I’m 26 almost 27 years of age, a single mother of a 5 year old boy and I’ve been struggling through my life.
I was in an abusive relationship with a drug addict when I got pregnant and I left him and have been raising my son on my own with my parents help. The only problem is my parents are controlling of me and always have been. If I discipline my son they will make comments under their breath like, “God you’re such a bitch” or get mad at me. Apparently I’ve even been referred to as Hitler but I’m trying to be more strict lately because my son had zero discipline in his life before and it’s starting to really show.
There’s no way a 5 year old should be demanding things of adults and throwing fits when he doesn’t get his way. But when I do put him for a time out, someone will go to him and say “Come here buddy, talk to me” instead of letting him finish out the time out.
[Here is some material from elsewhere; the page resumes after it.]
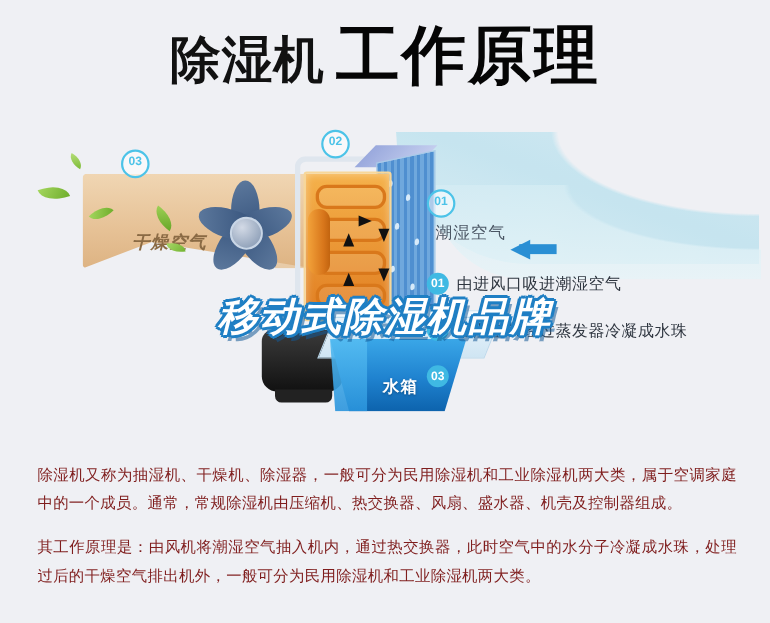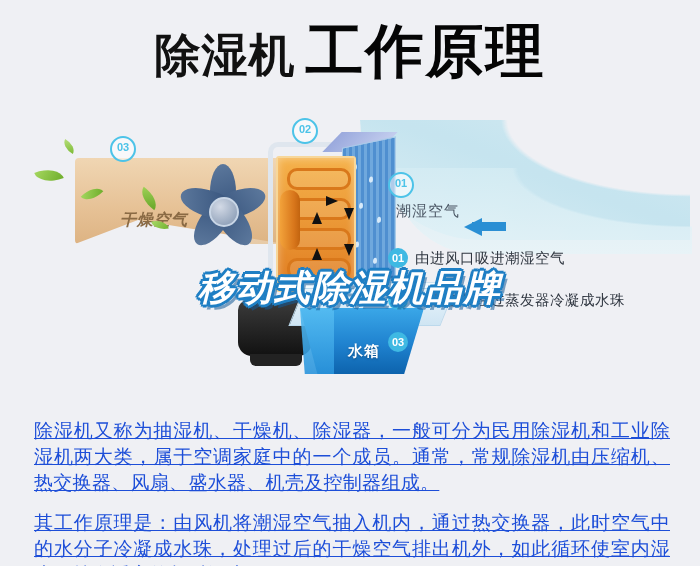"除湿机又称为抽湿机、干燥机、除湿器，一般可分为民用除湿机和工业除湿机两大类，属于" .para { color: #1d4ed8 -> #7f1d1d; font-size: 19px -> 14px; text-decoration: underline -> none }
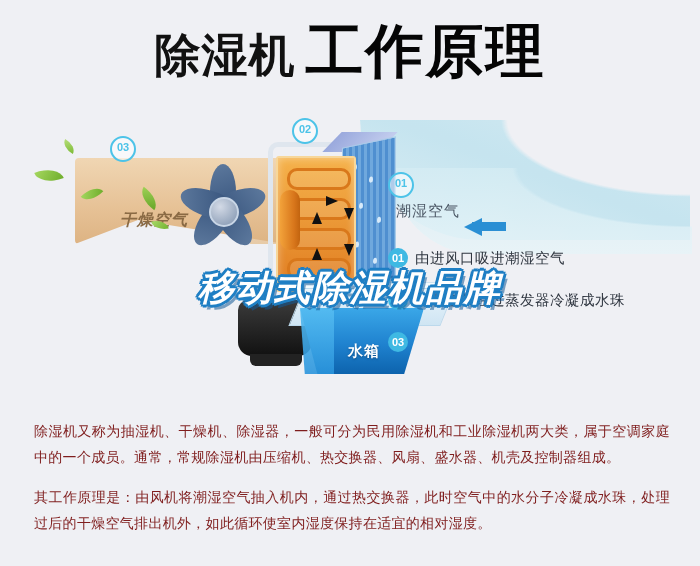"其工作原理是：由风机将潮湿空气抽入机内，通过热交换器，此时空气中的水分子冷凝成水" p.para { text: 如此循环使室内湿度保持在适宜的相对湿度 -> 一般可分为民用除湿机和工业除湿机两大类 }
What’s worse is in my relationship, I found a really great guy who’s been helping me become a better person all around. I love him with all my heart and now I’m afraid I’m going to lose him.
My parents have been badgering me about how late we hang out. He comes here always so that I’m not away from my son and I can still be mom. But my parents constantly over our shoulders, and finding faults with everything he does is starting to wear on him and he’s at his limit with it now. I can see that I’m losing him, if I could move out I would in a heartbeat.
I’m finding myself resenting my family, I’m getting incredibly depressed to the point where I vomit because I’m so upset. I can’t function and I’m trying to pull out every possible solution to keep my relationship going and improving my home life. I’ve failed at every relationship before this one because I gave up too easily, I found faults with the guys instead of looking at myself.
I’m afraid if I lose my boyfriend now that this is it for me. I’ll not find this again and I will give up.
I just need some direction, I need some help.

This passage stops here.